**Data listing**.
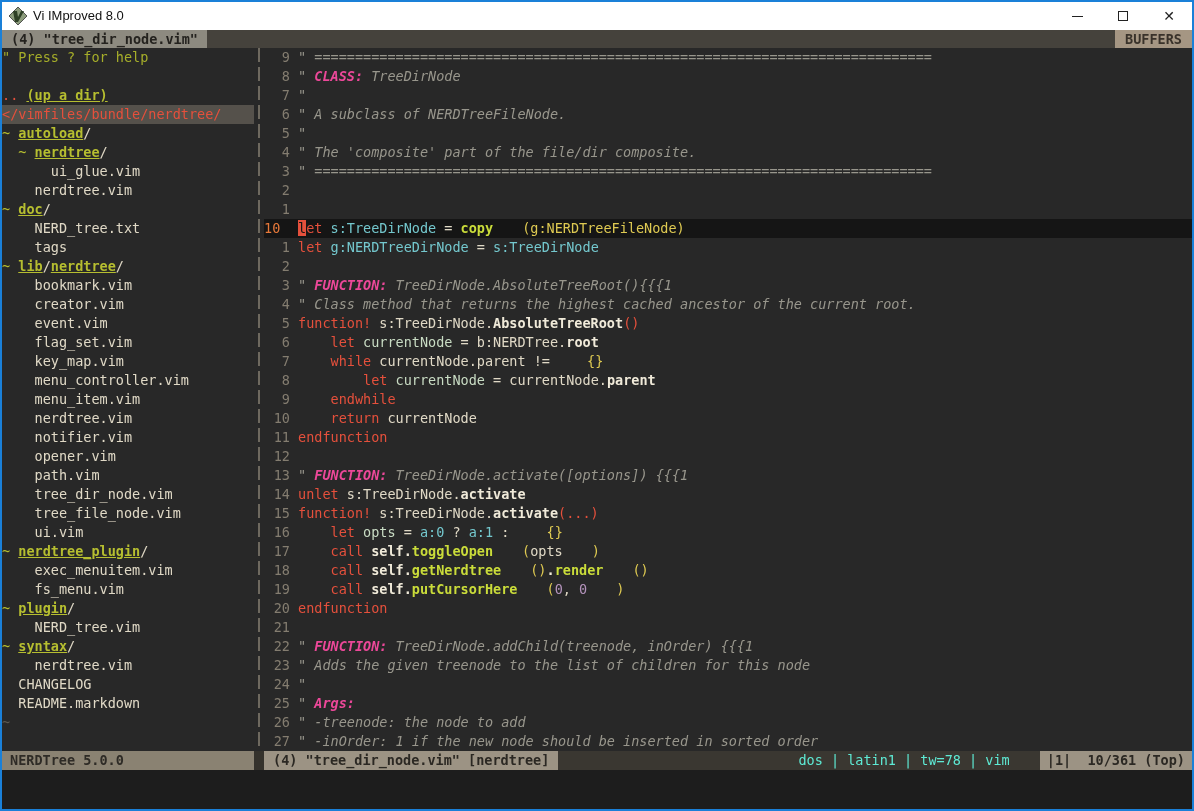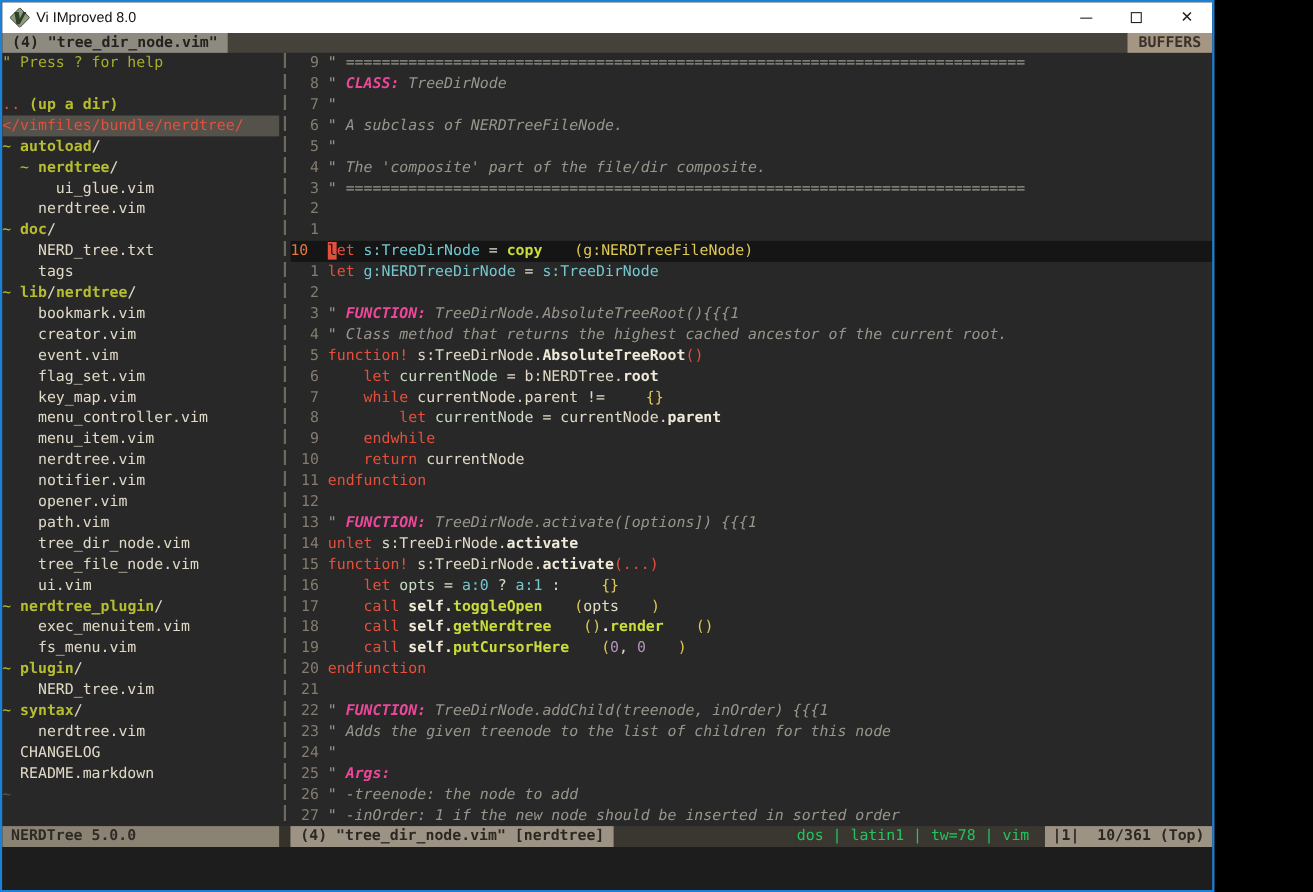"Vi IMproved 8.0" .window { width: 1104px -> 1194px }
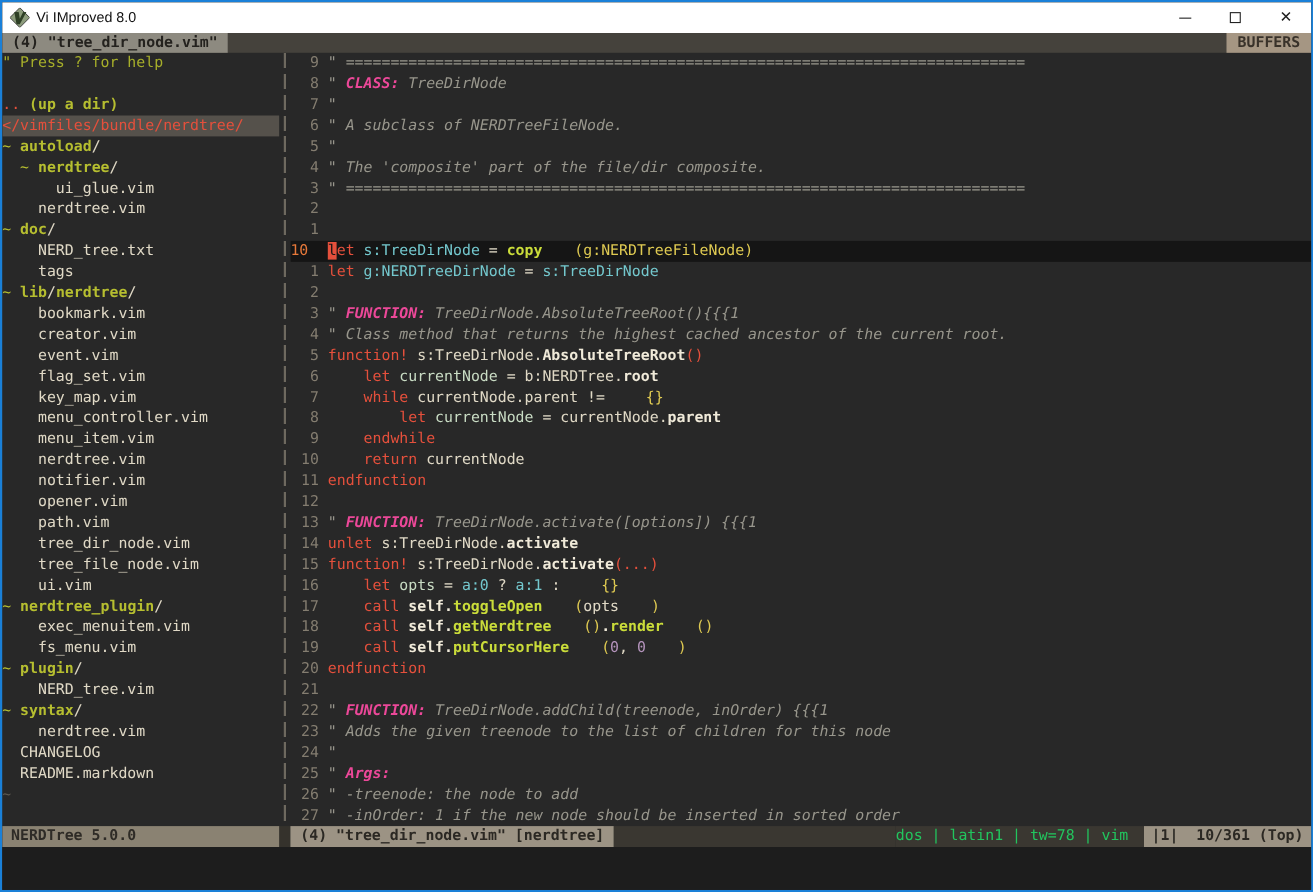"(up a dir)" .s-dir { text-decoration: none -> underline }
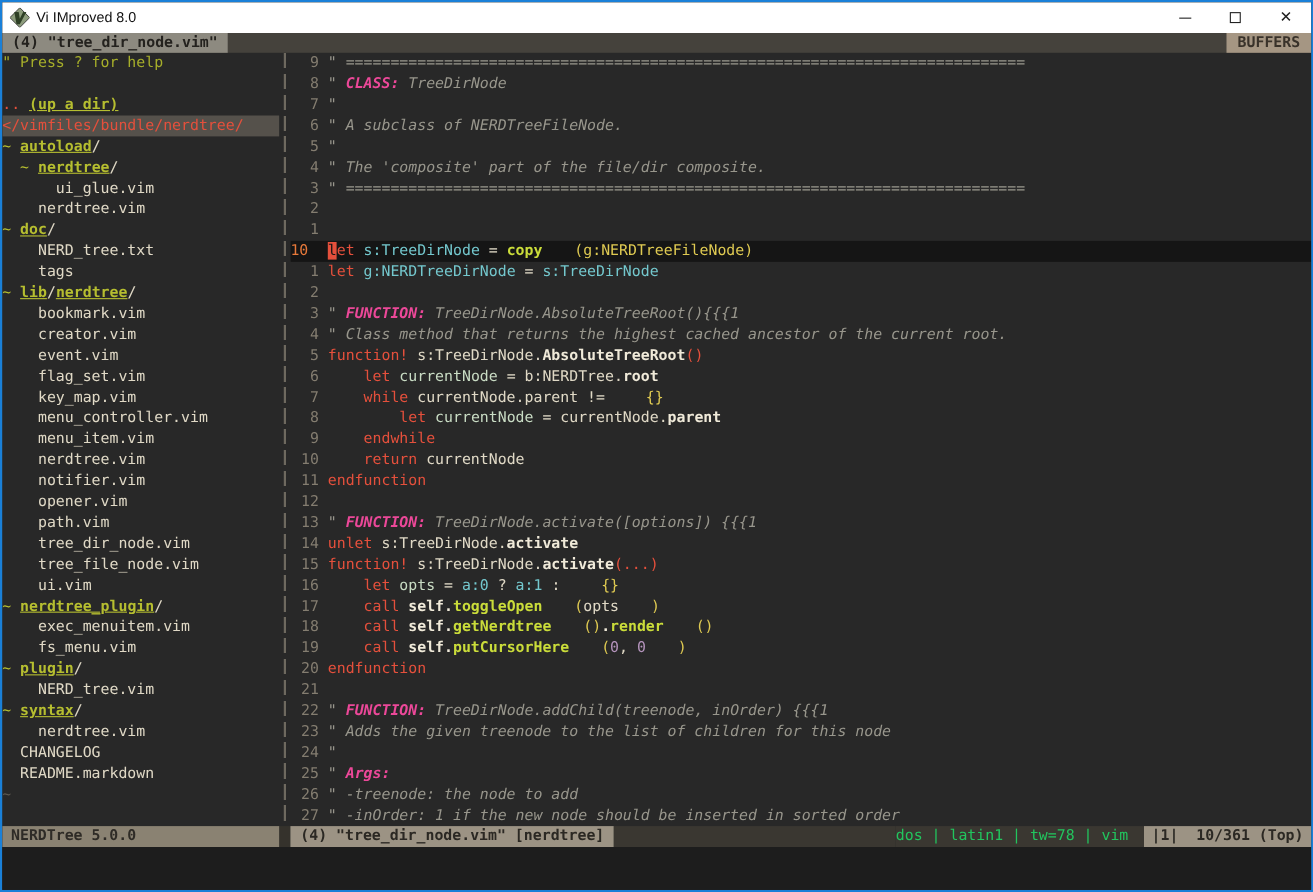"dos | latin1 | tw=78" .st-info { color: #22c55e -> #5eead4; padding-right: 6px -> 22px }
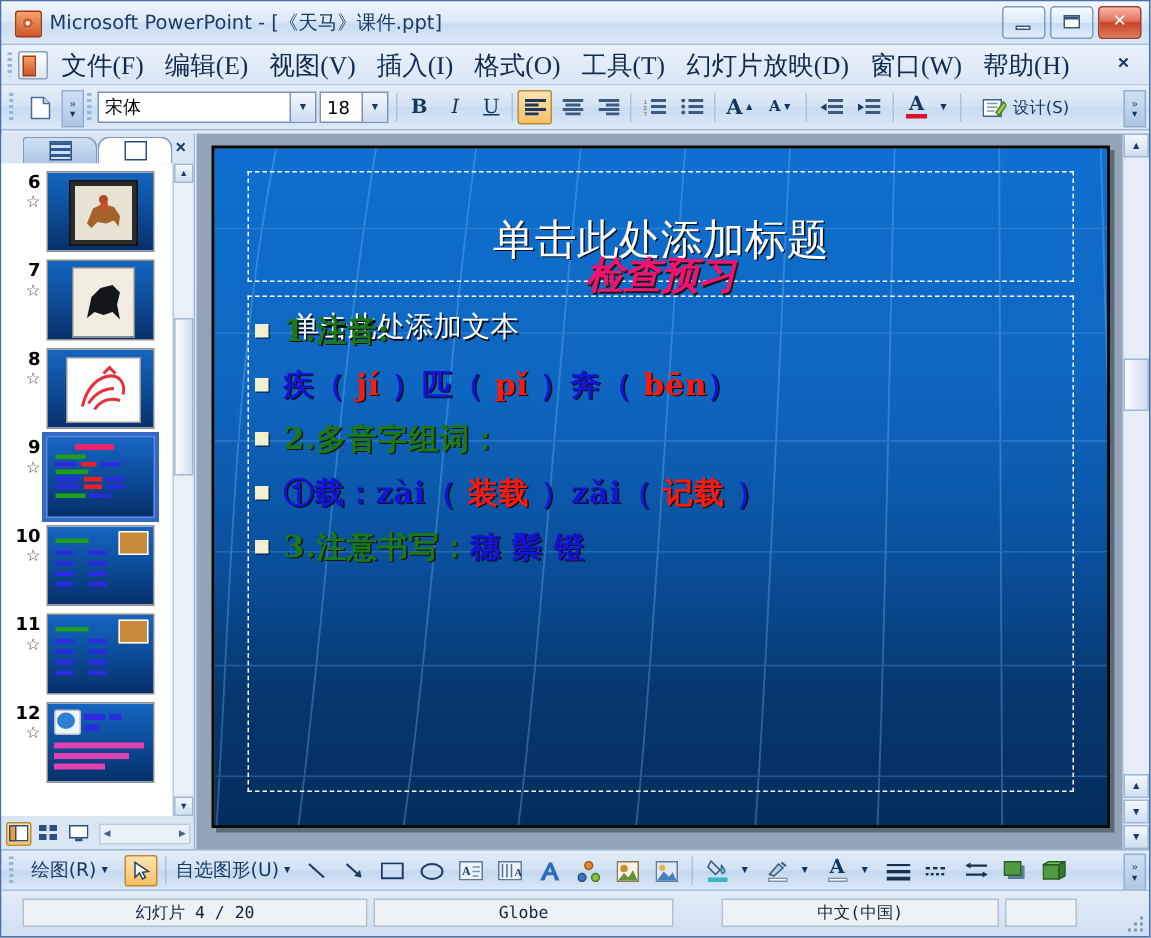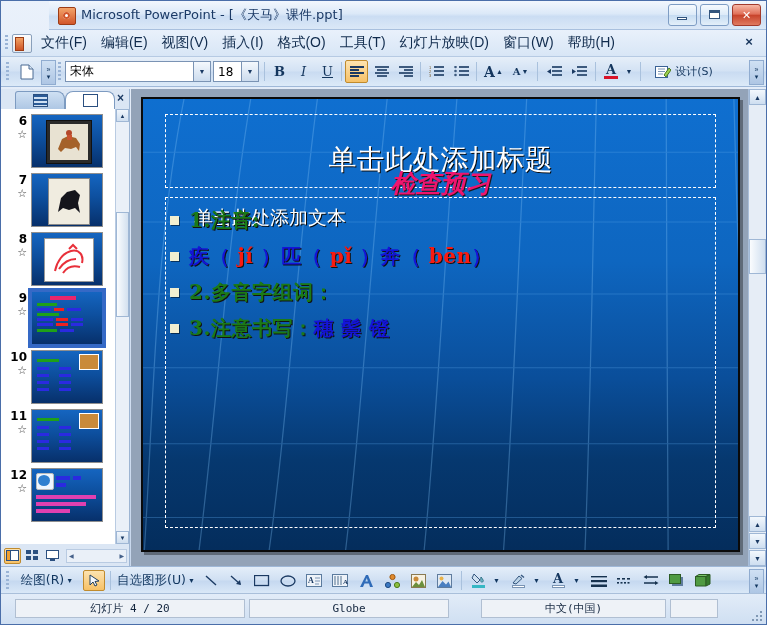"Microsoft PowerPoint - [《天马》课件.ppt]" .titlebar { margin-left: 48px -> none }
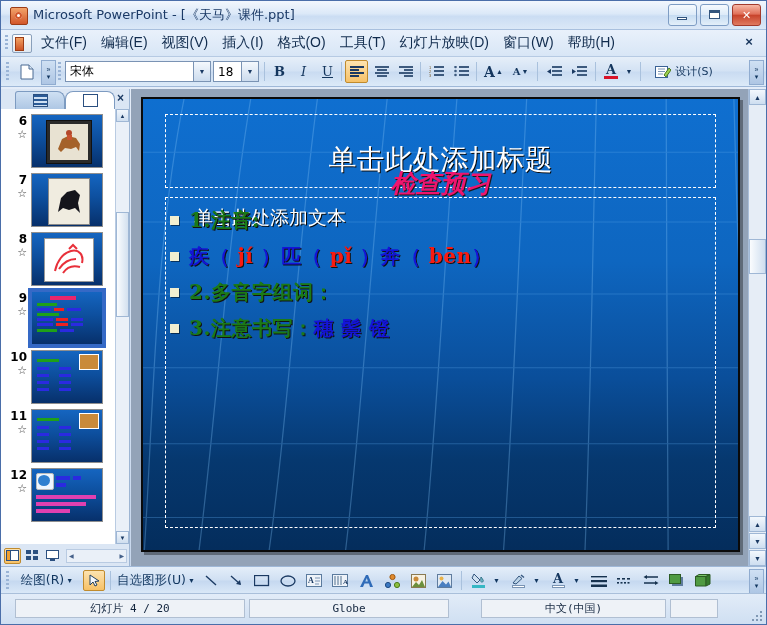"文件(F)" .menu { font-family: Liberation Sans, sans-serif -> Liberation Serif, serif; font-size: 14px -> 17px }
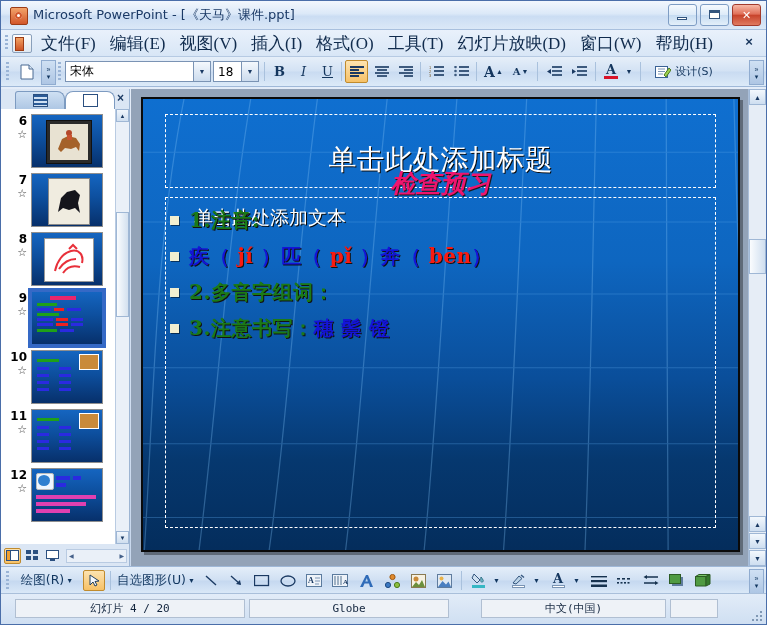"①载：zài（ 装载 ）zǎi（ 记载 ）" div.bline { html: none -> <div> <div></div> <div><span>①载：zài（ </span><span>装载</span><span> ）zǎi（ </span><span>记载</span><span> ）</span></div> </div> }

**Brief**.
What must be output is the exact run of lines from the one holding "margin-left: 48px ->" through the end of the entries above, both ends included, minus the pictures.

**Result for this task**.
"Microsoft PowerPoint - [《天马》课件.ppt]" .titlebar { margin-left: 48px -> none }
"文件(F)" .menu { font-family: Liberation Sans, sans-serif -> Liberation Serif, serif; font-size: 14px -> 17px }
"①载：zài（ 装载 ）zǎi（ 记载 ）" div.bline { html: none -> <div> <div></div> <div><span>①载：zài（ </span><span>装载</span><span> ）zǎi（ </span><span>记载</span><span> ）</span></div> </div> }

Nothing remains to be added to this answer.